▼
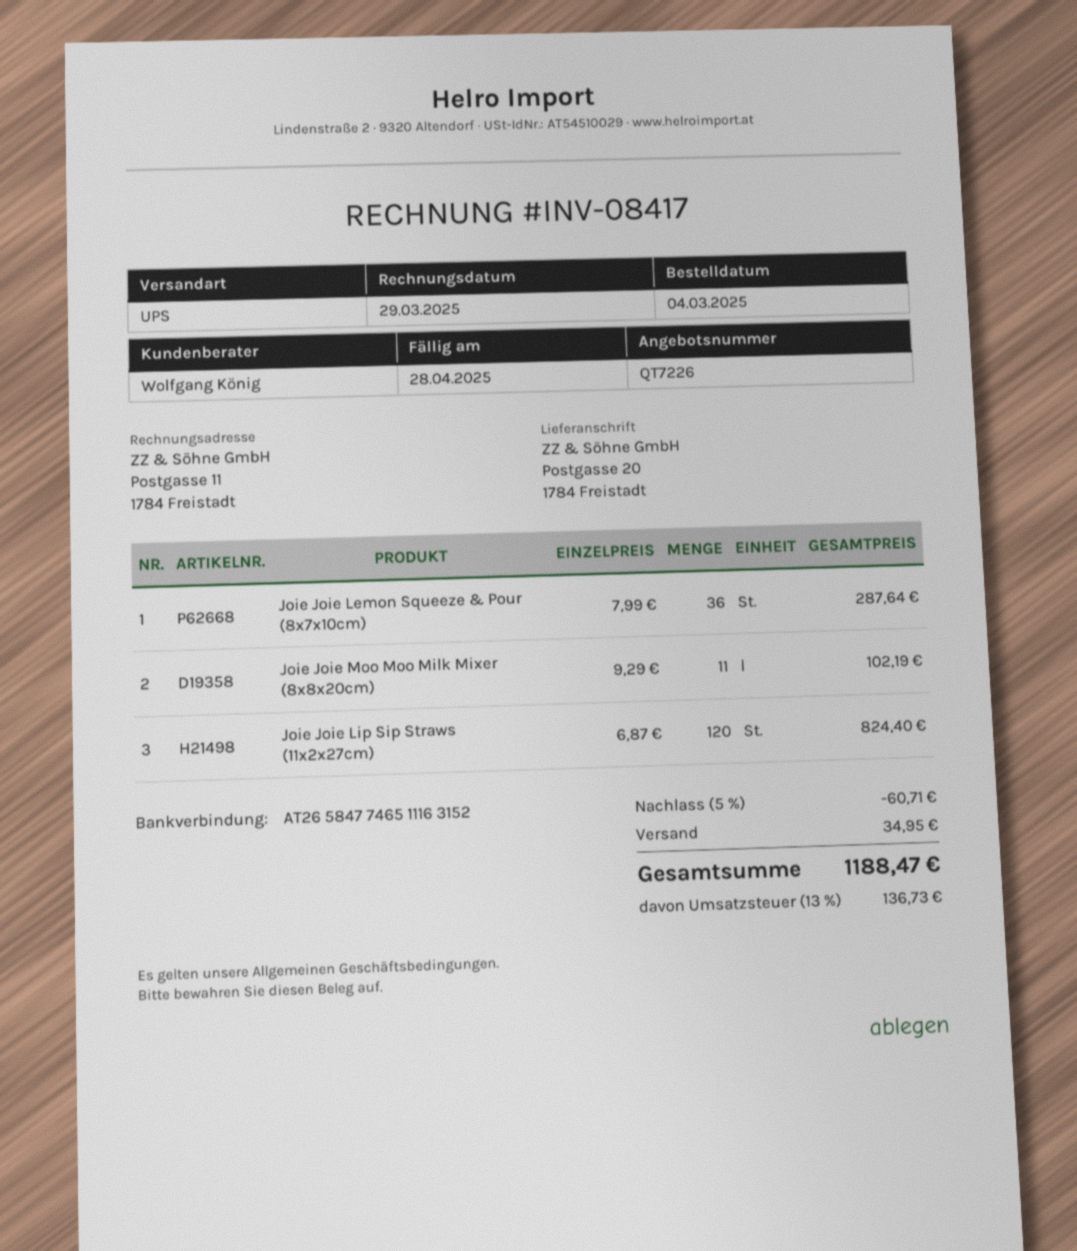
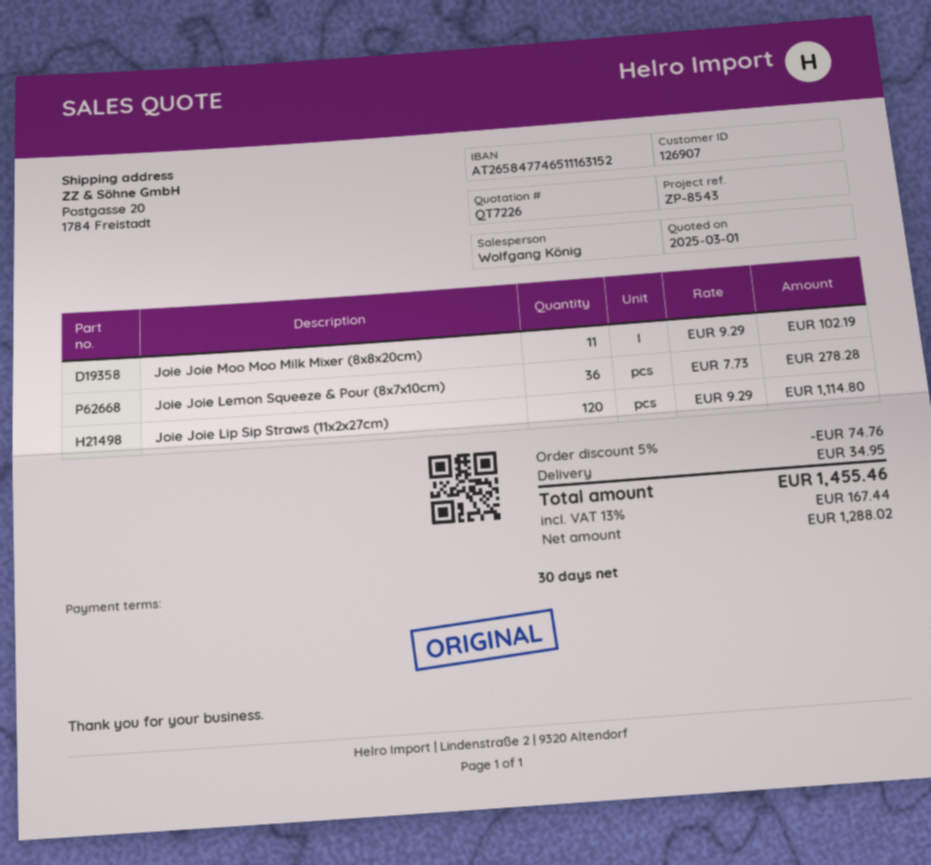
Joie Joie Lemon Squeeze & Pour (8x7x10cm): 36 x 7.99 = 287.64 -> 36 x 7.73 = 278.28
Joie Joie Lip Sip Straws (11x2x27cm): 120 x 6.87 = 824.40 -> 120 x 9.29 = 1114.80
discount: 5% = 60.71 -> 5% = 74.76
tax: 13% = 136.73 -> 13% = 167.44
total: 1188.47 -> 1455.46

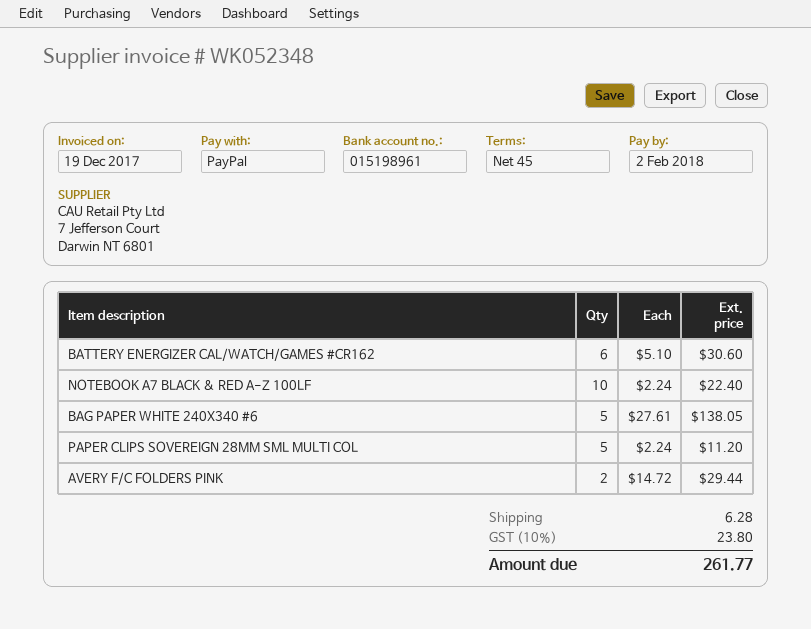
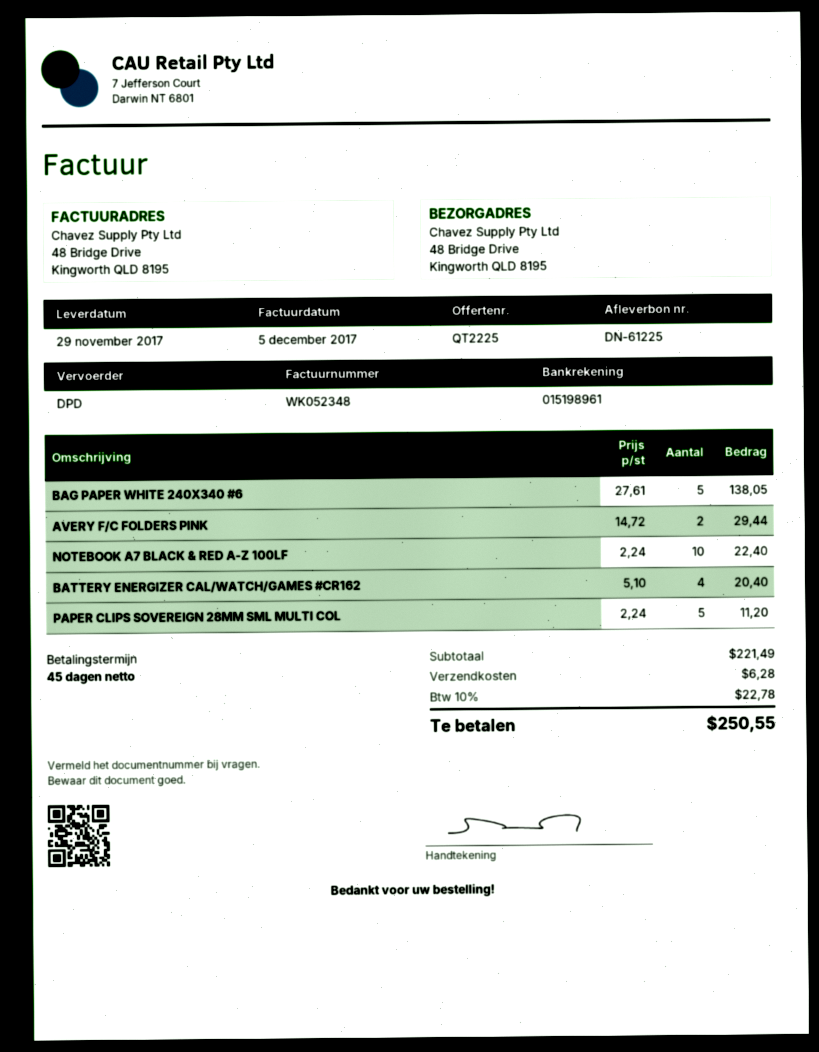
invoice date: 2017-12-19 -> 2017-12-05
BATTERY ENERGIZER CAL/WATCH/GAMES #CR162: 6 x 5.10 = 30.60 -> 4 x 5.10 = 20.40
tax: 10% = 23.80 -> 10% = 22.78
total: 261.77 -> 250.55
▲
» **Task goal**:
Find the number of lines in the entries above that hold the string "total", and write only that number.

» **Answer box**:
2